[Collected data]
__________________________________________________

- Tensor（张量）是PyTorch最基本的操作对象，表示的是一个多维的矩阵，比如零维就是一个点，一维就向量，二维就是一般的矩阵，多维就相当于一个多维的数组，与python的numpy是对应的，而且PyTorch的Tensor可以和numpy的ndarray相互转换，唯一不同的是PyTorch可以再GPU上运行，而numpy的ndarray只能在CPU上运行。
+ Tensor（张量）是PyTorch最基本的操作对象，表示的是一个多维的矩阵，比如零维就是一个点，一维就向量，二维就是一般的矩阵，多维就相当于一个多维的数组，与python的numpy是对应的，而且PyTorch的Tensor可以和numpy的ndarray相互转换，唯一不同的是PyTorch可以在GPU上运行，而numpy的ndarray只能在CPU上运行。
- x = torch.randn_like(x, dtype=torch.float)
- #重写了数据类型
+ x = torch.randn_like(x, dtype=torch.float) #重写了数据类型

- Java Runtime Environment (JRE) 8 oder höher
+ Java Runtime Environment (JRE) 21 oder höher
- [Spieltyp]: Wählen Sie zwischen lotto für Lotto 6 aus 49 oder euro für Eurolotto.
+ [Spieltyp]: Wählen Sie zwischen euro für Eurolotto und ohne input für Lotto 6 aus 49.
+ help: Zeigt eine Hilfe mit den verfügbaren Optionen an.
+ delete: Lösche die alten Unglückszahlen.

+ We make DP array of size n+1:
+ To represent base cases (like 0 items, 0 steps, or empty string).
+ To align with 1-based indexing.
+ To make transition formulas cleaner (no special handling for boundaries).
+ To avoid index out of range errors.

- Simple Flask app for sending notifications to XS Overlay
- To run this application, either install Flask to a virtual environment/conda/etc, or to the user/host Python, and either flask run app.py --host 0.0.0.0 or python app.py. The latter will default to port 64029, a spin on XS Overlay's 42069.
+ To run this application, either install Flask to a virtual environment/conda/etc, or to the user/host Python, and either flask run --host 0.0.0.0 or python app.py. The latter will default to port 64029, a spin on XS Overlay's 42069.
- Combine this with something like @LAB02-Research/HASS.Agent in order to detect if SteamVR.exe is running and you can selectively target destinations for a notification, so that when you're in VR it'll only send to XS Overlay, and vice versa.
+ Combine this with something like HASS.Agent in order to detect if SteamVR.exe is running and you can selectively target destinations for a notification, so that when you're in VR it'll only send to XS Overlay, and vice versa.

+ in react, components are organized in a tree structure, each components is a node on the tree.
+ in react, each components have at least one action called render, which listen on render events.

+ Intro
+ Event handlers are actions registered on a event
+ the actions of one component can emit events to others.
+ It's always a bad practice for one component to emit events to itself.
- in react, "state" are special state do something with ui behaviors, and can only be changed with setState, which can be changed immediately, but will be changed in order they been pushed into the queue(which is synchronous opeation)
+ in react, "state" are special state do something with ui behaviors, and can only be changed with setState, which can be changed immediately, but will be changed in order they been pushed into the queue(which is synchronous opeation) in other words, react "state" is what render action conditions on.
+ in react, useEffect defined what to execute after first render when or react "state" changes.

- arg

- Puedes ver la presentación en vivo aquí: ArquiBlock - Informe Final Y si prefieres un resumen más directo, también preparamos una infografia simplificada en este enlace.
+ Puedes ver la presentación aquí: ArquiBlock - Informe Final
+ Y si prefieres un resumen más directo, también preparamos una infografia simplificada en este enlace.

__________________________________________________

:: Instructions for the task ::
Each line of the data above that contains "este" counts once; report the total alone.

:: Task solution ::
2